The game series was praised for its customizable player character, including gender, as well as its non-player characters, which Kotaku editor Mary Kenney described as "fun, flawed and downright weird", like paladin Lady Aribeth de Tylmarande, kobold bard Deekin Scalesinger and writer and trouble seeker Volothamp Geddarm.

== Legacy ==
The Neverwinter Nights series has been adopted by a number of educators for use in the classroom. University of Alberta's Professor Mike Carbonara and colleagues made use of the Aurora Toolset to develop an "economics game" aimed at teaching the concepts of fixed price commerce, mark up, and supply and demand. Squire & Jenkins at MIT Education Arcade created the multiplayer game Revolution, which allows players to roleplay characters with different dispositions and political views in 1770s colonial Williamsburg, with an aim to improve the student's understanding of the American Revolution.
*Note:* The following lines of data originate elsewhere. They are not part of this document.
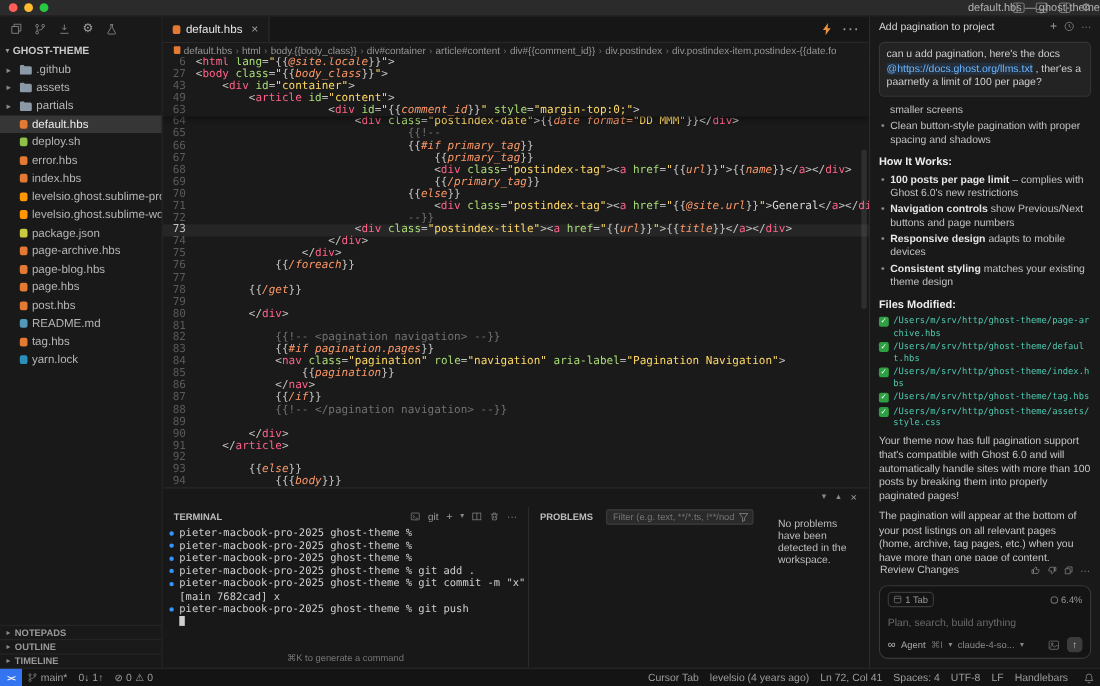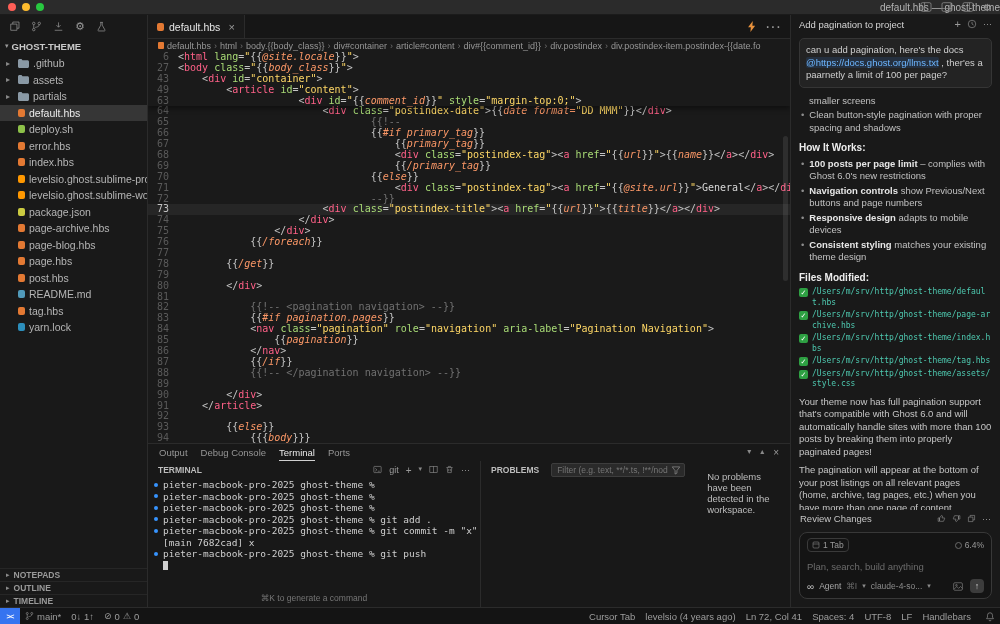--- a/index.html
+++ b/index.html
@@ -389,26 +389,20 @@
             <div class="line"><span class="ln">93</span><span class="lc">        <span class="t-pun">{{</span><span class="t-hb">else</span><span class="t-pun">}}</span></span></div>
             <div class="line"><span class="ln">94</span><span class="lc">            <span class="t-pun">{{{</span><span class="t-hb">body</span><span class="t-pun">}}}</span></span></div>
           </div>
         <div class="vscroll">
             <div class="vthumb"></div>
           </div>
       </div>
 
       <div class="panel">
         <div class="panel-tabs">
-          <span id="panel-tab-list" style="display:flex;gap:13px;height:100%">
-              <div class="ptab">Output</div>
-              <div class="ptab">Debug Console</div>
-              <div class="ptab active">Terminal</div>
-              <div class="ptab">Ports</div>
-            </span>
           <div class="ptab-icons">
             <span class="chev" style="font-size:8px">▾</span>
             <span class="chev" style="font-size:8px">▴</span>
             <span style="font-size:10px">×</span>
           </div>
         </div>
         <div class="panel-split">
           <div class="term-pane">
             <div class="pane-head">
               <span>TERMINAL</span>
@@ -502,25 +496,25 @@
               <span class="bdot">•</span>
               <span class="btxt"><b>Responsive design</b> adapts to mobile devices</span>
             </div>
             <div class="c-bullet">
               <span class="bdot">•</span>
               <span class="btxt"><b>Consistent styling</b> matches your existing theme design</span>
             </div>
             <div class="c-h">Files Modified:</div>
             <div class="c-file">
               <span class="chk">✓</span>
-              <span class="fpath">/Users/m/srv/http/ghost-theme/default.hbs</span>
+              <span class="fpath">/Users/m/srv/http/ghost-theme/page-archive.hbs</span>
             </div>
             <div class="c-file">
               <span class="chk">✓</span>
-              <span class="fpath">/Users/m/srv/http/ghost-theme/page-archive.hbs</span>
+              <span class="fpath">/Users/m/srv/http/ghost-theme/default.hbs</span>
             </div>
             <div class="c-file">
               <span class="chk">✓</span>
               <span class="fpath">/Users/m/srv/http/ghost-theme/index.hbs</span>
             </div>
             <div class="c-file">
               <span class="chk">✓</span>
               <span class="fpath">/Users/m/srv/http/ghost-theme/tag.hbs</span>
             </div>
             <div class="c-file">

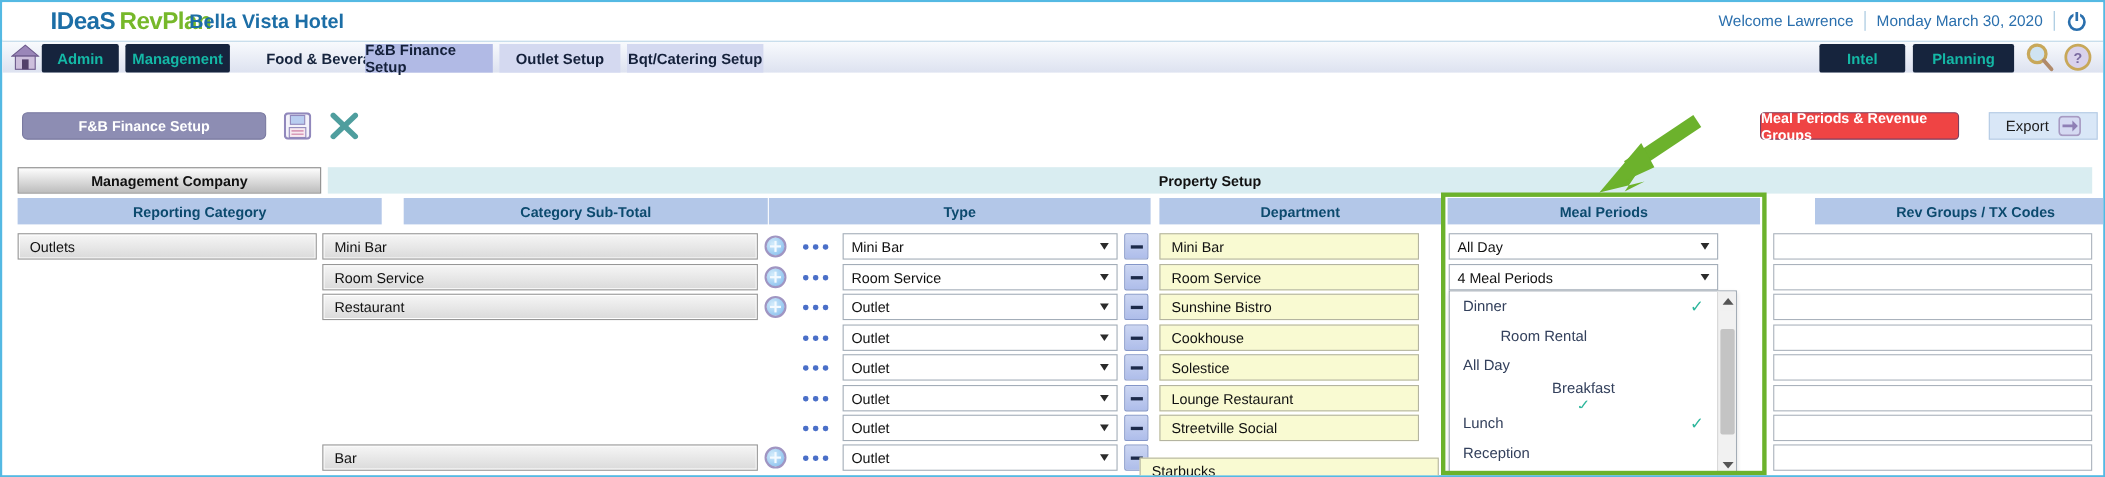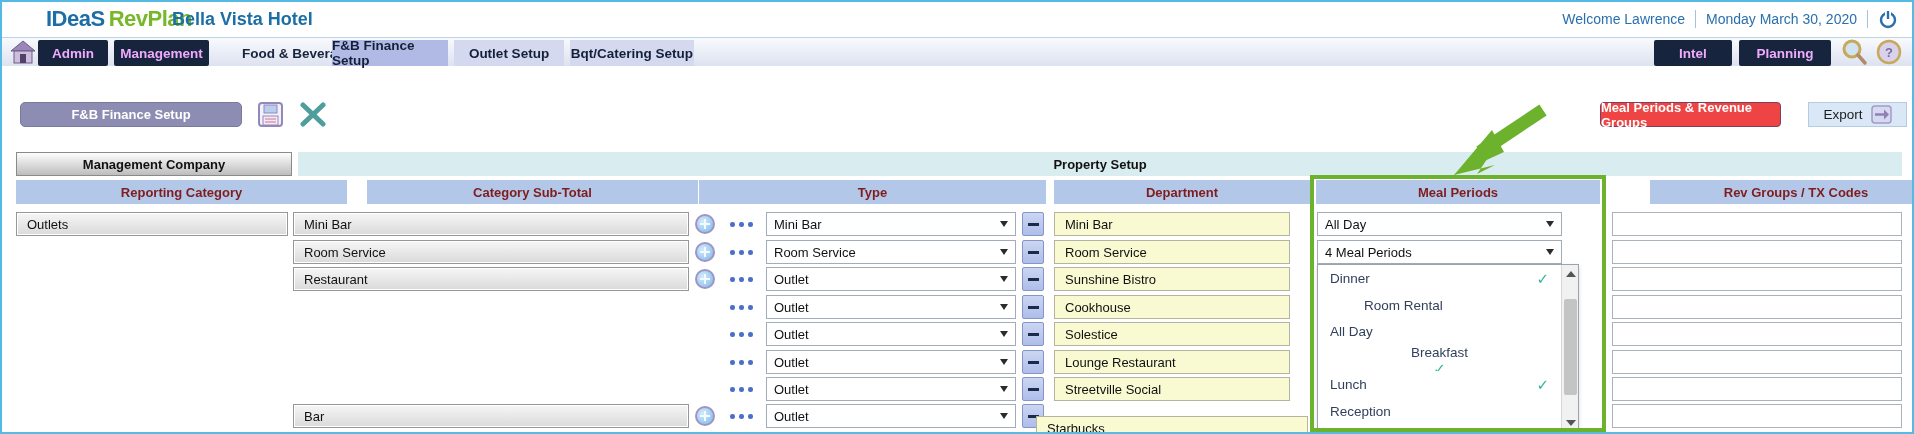--- a/index.html
+++ b/index.html
@@ -12,36 +12,36 @@
   .logo { position:absolute; left:44px; top:4px; font-size:22px; font-weight:bold; letter-spacing:-0.5px; }
   .logo-a { color:#1c6ea6; }
   .logo-b { color:#76b82a; margin-left:4px; }
   .prop-name { position:absolute; left:170px; top:7px; font-size:18px; font-weight:600; color:#1c6ea6; }
   .top-right { position:absolute; right:14px; top:7px; display:flex; align-items:center; gap:10px; font-size:14px; color:#2a6fad; }
   .vsep { display:inline-block; width:1px; height:18px; background:#9fc4dd; }
 
   
   .navbar { position:absolute; left:0; top:35px; width:100%; height:29px; background:linear-gradient(#f8fafd,#dde2f0); border-top:1px solid #bcd6e8; }
   .navbtn { position:absolute; top:2px; height:26px; display:flex; align-items:center; justify-content:center; font-size:13.5px; cursor:pointer; }
-  .navbtn.dark { background:#16243d; color:#f0abfc; font-weight:600; border-radius:2px; }
+  .navbtn.dark { background:#16243d; color:#14b8a6; font-weight:600; border-radius:2px; }
   .navbtn.tab-active { background:#b1bae5; color:#14203a; font-weight:600; }
   .navbtn.tab { background:#d4d9f0; color:#14203a; font-weight:600; }
   .crumb { position:absolute; top:2px; height:26px; display:flex; align-items:center; font-size:13.5px; font-weight:600; color:#16243d;margin-left:20px; }
   .crumb-arrow { width:0; height:0; border-left:8px solid #57a7d8; border-top:6px solid transparent; border-bottom:6px solid transparent; }
 
   
   .btn-gray { position:absolute; left:18px; top:100px; width:222px; height:25px; background:#8d8db3; border:1px solid #7a7aa0; border-radius:5px; color:#fff; font-size:13px; font-weight:600; display:flex; align-items:center; justify-content:center; cursor:pointer; }
   .btn-maroon { position:absolute; left:1598px; top:100px; width:181px; height:25px; background:#ef4444; border:1px solid #7c3f5e; border-radius:4px; color:#fff; font-size:13px; font-weight:600; display:flex; align-items:center; justify-content:center; cursor:pointer; }
   .btn-export { position:absolute; left:1806px; top:100px; width:99px; height:25px; background:#d9e7f7; border:1px solid #b5cbe4; color:#1c1c1c; font-size:13.5px; display:flex; align-items:center; justify-content:center; gap:8px; cursor:pointer; }
   .tool-icon { position:absolute; top:100px; cursor:pointer; }
 
   
   .cell-mgmt { position:absolute; left:14px; top:150px; width:276px; height:24px; background:linear-gradient(#fdfdfd,#bdbdbd); border:1px solid #8a8a8a; color:#111; font-size:13px; font-weight:600; display:flex; align-items:center; justify-content:center; }
   .band-prop { position:absolute; left:296px; top:150px; width:1604px; height:24px; background:#d9edf1; color:#111; font-size:13px; font-weight:600; display:flex; align-items:center; justify-content:center; }
-  .hcell { position:absolute; top:178px; height:24px; background:#b3c7e8; color:#7f1d1d; font-size:13px; font-weight:600; display:flex; align-items:center; justify-content:center; }
+  .hcell { position:absolute; top:178px; height:24px; background:#b3c7e8; color:#0c4a6e; font-size:13px; font-weight:600; display:flex; align-items:center; justify-content:center; }
 
   .trow { position:absolute; left:0; width:100%; height:24px; }
   .gbox { position:absolute; top:0; height:24px; background:linear-gradient(#f6f6f6,#dadada); border:1px solid #979797; box-shadow:inset 0 0 0 1px #fff; color:#111; font-size:13px; display:flex; align-items:center; padding-left:10px; }
   .ybox { position:absolute; top:0; height:24px; background:#f9fad2; border:1px solid #b4b4a0; color:#111; font-size:13px; display:flex; align-items:center; padding-left:10px; }
   .wbox { position:absolute; top:0; height:24px; background:#fff; border:1px solid #aab2bc; }
   .selbox { position:absolute; top:0; height:24px; background:#fff; border:1px solid #a3adb8; color:#111; font-size:13px; display:flex; align-items:center; justify-content:space-between; padding:0 7px; cursor:pointer; }
   .caret { width:0; height:0; border-top:6px solid #2b2b2b; border-left:4px solid transparent; border-right:4px solid transparent; }
   .minусbtn, .minusbtn { position:absolute; top:0; width:22px; height:24px; background:linear-gradient(#ccd6f2,#aebdea); border:1px solid #8496c8; border-radius:2px; display:flex; align-items:center; justify-content:center; cursor:pointer; }
   .minusbar { width:11px; height:3px; background:#1c2a4a; }
   .plusbtn { position:absolute; top:2px; width:20px; height:20px; border-radius:50%; border:2px solid #a095c2; background:radial-gradient(circle at 35% 35%, #d2ebfb, #7db9ec); cursor:pointer; }

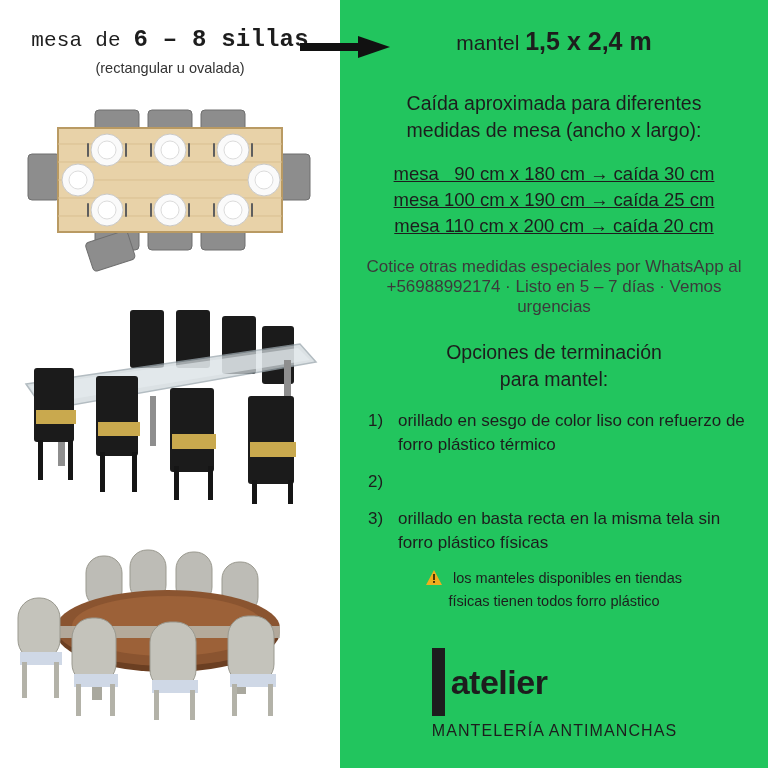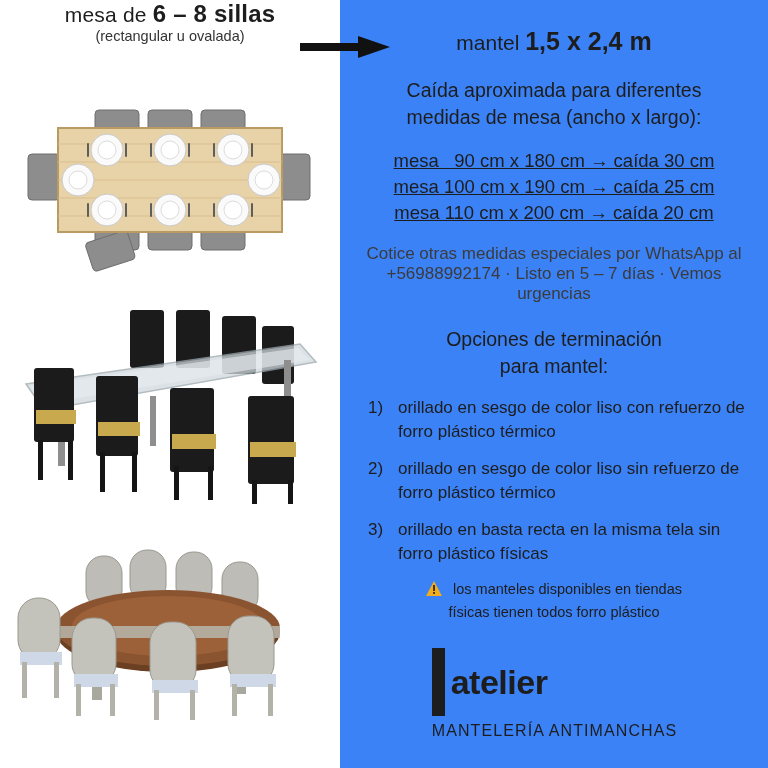--- a/index.html
+++ b/index.html
@@ -22,33 +22,35 @@
   
   .left {
     position: relative;
     width: 340px;
     height: 768px;
     background: #ffffff;
     flex: 0 0 340px;
   }
   .left-title {
     text-align: center;
+    padding-top: 26px;
     font-size: 21px;
     color: #1d1d1d;
     letter-spacing: .2px;
+    font-family: Liberation Mono, monospace;
   }
   .left-title .strong {
     font-weight: bold;
     font-size: 24px;
   }
   .left-sub {
     text-align: center;
     font-size: 14.5px;
     color: #333;
-    margin-top: 0;
+    margin-top: 7px;
   }
   .arrow {
     position: absolute;
     top: 36px;
     left: 300px;
     width: 90px;
     height: 22px;
     z-index: 6;
   }
   
@@ -59,41 +61,41 @@
   }
   .illus-1 { top: 92px;  height: 180px; }
   .illus-2 { top: 292px; height: 215px; }
   .illus-3 { top: 540px; height: 200px; }
 
   
   .right {
     position: relative;
     width: 428px;
     height: 768px;
-    background: #3b82f6;
+    background: #22c55e;
     flex: 0 0 428px;
     padding: 0 16px;
     box-sizing: border-box;
   }
   .r-title {
     text-align: center;
     padding-top: 27px;
     font-size: 21px;
     color: #1d1d1d;
   }
   .r-title .strong {
     font-weight: bold;
     font-size: 25px;
   }
   .r-h2 {
     text-align: center;
     font-size: 19.5px;
     color: #1d1d1d;
     line-height: 27px;
-    margin-top: 21px;
+    margin-top: 34px;
   }
   .r-rows {
     margin-top: 17px;
     text-align: center;
     font-size: 18.5px;
     color: #1d1d1d;
     line-height: 26px;
   }
   .r-rows .row {
     white-space: pre;
@@ -376,21 +378,20 @@
     <div class="r-h3" style="white-space:pre-line;">Opciones de terminación
 para mantel:</div>
 
     <div class="opts">
       <div class="opt">
         <div class="num">1)</div>
         <div class="txt">orillado en sesgo de color liso con refuerzo de forro plástico térmico</div>
       </div>
       <div class="opt">
         <div class="num">2)</div>
-        <div class="txt">orillado en sesgo de color liso sin refuerzo de forro plástico térmico</div>
       </div>
       <div class="opt">
         <div class="num">3)</div>
         <div class="txt">orillado en basta recta en la misma tela sin forro plástico físicas</div>
       </div>
     </div>
 
     <div class="warn">
       <span class="wicon">
         <svg width="16" height="15" viewBox="0 0 16 15">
In 2005, researchers Nora Paul and Kathleen A. Hansen designed a custom module for journalism students; players took on the role of a journalist investigating a train derailment in the fictional American town named Harperville, during which they must investigate and analyse multiple sources.

== Games ==

Neverwinter Nights Series
| Title | Release | Platforms | Additional Info |
|---|---|---|---|
| Neverwinter Nights | 2002 | Windows, Mac, Linux |  |
| Neverwinter Nights: Shadows of Undrentide | 2003 | Windows, Mac, Linux | expansion pack |
| Neverwinter Nights: Hordes of the Underdark | 2003 | Windows, Mac, Linux | expansion pack |
| Neverwinter Nights: Kingmaker | 2004 | Windows | premium module* (requires Hordes of the Underdark) |
| Neverwinter Nights: Pirates of the Sword Coast | 2005 | Windows, Mac, Linux | premium module* |
| Neverwinter Nights: Infinite Dungeons | 2006 | Windows, Mac, Linux | premium module* |
| Neverwinter Nights: Darkness over Daggerford | 2006 | Windows, Mac, Linux | premium module* |
| Neverwinter Nights: Wyvern Crown of Cormyr | 2006 | Windows, Mac, Linux | premium module* |
| Neverwinter Nights 2 | 2006 | Windows, Mac |  |
| Neverwinter Nights 2: Mask of the Betrayer | 2007 | Windows | expansion pack |
| Neverwinter Nights 2: Storm of Zehir | 2008 | Windows | expansion pack |
| Neverwinter Nights 2: Mysteries of Westgate | 2009 | Windows | adventure pack** |
| Neverwinter Nights: Tyrants of the Moonsea | 2019 | Windows, Mac, Linux | premium module* |
| Neverwinter Nights: Dark Dreams of Furiae | 2020 | Windows, Mac, Linux | premium module* |
| Neverwinter Nights: Doom of Icewind Dale | 2025 | Windows, Mac, Linux | premium module* |

- A "premium module" is a small-scale, stand-alone adventure.
- An "adventure pack" is similar to the first game's premium modules.